Each week, my alma mater's (mater, Latin for "mother") alternative weekly sends me an e-version of their paper. Nerd that I am, I try to keep up with Hilltop happenings. Anyway, this headline caught my eye. Maybe I'm looking for inequality where it doesn't exist, but I really, really dislike applying gender distinctions to team monikers.
It all started in high school. Know what my field hockey team was called in homeroom announcements, fundraisers, flyers, programs, newspapers, and soaped-up school bus windows? The Lady Knights. How dumb is that? Lady Knights. Sheesh. Field hockey is a women's sport. There are no men on the field. So if we were just the "Parkville Knights Field Hockey team," I'm pretty sure everyone would've understood that we were girls*.
But there were other sports to consider, ones that had both male and female teams, like basketball, soccer, lacrosse, etc. So, couldn't the school come up with something that was simply gender-neutral, like maybe the Warriors? For the girls' teams, we couldn't just use the female equivalent to Knight, which is Lady, as that would call to mind high-falutin' things like courtesy and grooming. Not appropriate for athletes. Besides, I didn't want a completely different name for the girls, even if it was a powerful one like, say, Amazons, because then we'd have a whole separate-but-equal situation on our hands. Nope -- one school, one team name.
Which is why when I entered those balloon-bedecked front gates during Orientation weekend, I thought, "Aha! Hoyas! Hoyas** are neither male nor female. Sweet." But here we are, calling them Lady Hoyas.
Don't get me wrong. I understand that this distinction is made because success in men's sports brings in more national publicity, more alumni donations, and more student applications. All of this equals more moolah for a staid institution. So, anytime a school crows about its women's athletic prowess, they try to avoid inadvertently stirring up excitement about men's sports. Doing so would pull a mental bait-and-switch in their minds. Because, clearly, it would be dreadful if a dude saw the headline "Hoyas Hold Off Hopkins," got all grinny about his beloved men's lacrosse team, and then realized the article was about women. What disappointment!
Ultimately, my complaint is a stylistic one: don't employ superfluous words. Alright, alright, you've got me: there's a soupçon of feminism tossed in there too. It makes for a tasty dish.

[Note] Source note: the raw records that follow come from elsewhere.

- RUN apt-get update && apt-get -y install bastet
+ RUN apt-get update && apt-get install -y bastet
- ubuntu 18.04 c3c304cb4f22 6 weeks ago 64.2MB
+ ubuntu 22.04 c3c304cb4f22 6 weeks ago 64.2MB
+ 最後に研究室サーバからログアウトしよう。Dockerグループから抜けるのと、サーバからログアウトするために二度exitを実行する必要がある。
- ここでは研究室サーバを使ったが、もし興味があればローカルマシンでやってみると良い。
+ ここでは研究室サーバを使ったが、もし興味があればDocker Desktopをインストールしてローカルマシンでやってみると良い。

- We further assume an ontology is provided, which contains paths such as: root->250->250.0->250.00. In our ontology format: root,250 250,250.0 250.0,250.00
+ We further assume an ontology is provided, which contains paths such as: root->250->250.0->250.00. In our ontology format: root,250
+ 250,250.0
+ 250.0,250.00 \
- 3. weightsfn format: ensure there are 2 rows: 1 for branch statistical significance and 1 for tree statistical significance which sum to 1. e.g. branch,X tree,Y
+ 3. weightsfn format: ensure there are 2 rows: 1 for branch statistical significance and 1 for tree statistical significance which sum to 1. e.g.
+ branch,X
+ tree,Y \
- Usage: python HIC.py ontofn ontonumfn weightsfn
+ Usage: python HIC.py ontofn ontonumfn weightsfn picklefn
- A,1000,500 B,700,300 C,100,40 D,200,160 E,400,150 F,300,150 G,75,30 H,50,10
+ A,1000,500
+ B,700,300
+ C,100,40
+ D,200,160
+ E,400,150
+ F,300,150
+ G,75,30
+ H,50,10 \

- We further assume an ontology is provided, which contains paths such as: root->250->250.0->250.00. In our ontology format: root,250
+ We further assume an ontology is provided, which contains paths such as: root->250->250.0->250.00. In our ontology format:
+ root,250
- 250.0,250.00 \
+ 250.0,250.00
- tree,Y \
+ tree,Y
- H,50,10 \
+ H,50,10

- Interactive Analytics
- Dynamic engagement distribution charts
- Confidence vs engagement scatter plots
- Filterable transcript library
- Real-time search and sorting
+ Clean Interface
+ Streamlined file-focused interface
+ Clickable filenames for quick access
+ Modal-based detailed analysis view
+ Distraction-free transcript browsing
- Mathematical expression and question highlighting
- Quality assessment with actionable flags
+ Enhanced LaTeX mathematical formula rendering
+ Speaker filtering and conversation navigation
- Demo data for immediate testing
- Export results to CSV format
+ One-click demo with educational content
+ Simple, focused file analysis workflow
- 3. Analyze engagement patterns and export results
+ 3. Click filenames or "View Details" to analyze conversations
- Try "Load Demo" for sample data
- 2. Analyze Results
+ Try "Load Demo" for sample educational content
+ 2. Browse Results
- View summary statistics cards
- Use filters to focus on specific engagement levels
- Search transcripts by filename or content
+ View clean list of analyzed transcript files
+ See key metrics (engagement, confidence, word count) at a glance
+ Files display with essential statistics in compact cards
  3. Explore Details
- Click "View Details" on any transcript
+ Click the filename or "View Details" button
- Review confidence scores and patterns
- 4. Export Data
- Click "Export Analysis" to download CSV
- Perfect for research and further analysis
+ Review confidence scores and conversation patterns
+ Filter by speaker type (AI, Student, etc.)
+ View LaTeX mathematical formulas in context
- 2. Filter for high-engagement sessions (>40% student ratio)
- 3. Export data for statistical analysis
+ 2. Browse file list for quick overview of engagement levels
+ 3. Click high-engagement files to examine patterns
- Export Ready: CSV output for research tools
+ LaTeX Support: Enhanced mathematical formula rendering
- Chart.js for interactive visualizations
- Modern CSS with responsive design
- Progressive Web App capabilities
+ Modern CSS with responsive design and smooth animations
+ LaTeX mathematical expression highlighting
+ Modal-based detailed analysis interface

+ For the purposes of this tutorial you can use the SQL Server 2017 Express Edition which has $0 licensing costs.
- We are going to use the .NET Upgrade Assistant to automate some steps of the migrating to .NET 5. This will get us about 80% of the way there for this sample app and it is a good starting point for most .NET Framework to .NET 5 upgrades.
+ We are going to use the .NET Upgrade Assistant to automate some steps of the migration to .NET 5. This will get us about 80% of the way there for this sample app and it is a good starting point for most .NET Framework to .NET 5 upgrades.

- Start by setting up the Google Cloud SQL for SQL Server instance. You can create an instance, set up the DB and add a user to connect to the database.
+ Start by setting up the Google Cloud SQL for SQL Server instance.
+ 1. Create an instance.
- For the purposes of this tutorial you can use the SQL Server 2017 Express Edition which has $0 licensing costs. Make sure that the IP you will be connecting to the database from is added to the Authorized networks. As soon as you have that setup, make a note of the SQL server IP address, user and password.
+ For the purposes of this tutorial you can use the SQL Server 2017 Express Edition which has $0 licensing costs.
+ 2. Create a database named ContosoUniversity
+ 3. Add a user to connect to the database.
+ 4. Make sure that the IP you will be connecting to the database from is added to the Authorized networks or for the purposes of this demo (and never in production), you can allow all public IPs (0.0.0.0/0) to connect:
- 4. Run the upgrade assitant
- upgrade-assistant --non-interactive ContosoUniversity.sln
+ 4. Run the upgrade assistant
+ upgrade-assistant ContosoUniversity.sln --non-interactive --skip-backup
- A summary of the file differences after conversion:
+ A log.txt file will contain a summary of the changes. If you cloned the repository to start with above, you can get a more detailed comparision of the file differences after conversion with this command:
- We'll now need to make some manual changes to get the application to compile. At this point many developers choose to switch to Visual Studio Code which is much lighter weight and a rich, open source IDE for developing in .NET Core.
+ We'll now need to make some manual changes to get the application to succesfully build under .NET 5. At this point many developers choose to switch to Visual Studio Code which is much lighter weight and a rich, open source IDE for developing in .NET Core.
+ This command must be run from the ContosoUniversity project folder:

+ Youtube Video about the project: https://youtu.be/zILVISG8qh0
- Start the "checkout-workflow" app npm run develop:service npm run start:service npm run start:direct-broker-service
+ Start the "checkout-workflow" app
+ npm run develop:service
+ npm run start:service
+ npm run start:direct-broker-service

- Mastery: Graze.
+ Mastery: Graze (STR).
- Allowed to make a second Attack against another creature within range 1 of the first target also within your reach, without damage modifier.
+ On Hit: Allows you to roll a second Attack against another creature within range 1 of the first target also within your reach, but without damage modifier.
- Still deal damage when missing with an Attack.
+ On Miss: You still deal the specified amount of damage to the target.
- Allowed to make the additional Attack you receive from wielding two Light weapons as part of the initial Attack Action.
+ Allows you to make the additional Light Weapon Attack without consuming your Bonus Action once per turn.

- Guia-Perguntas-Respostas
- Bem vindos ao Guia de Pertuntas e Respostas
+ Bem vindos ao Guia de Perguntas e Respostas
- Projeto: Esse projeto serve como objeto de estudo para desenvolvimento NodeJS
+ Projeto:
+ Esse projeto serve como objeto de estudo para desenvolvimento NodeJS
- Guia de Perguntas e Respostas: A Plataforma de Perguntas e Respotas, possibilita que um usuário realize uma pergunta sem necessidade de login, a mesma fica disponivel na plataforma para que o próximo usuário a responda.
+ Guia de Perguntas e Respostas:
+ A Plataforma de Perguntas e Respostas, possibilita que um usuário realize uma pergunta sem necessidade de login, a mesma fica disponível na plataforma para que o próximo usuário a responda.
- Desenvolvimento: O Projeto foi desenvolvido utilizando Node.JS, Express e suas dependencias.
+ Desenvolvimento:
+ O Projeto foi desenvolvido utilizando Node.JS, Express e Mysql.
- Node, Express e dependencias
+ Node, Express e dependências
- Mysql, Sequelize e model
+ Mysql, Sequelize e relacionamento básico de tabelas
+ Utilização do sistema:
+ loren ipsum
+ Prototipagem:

*I think it's OK to say "girls" instead of women because I am referencing a team comprising 14-18-year-olds.
**A Hoya is not some exotic word for a bulldog. Georgetown legend states that a canny student combined some Greek and Latin to nickname the school's formidable baseball team, the Stonewalls, "Hoia Saxa," or "What Rocks." So, G.U.'s teams' names are steeped in linguistic nerdliness. And we call ourselves the "Whats." Great. That's...specific. I'd love to start a movement where we call ourselves Saxas instead, because at least rocks are things, but I don't think it would get very far. Hmm...other Hoyas are going to think I'm not a loyal alum. So to that I say...I bleed Hoya blue! That's right! I just quoted a gift shop bumper sticker!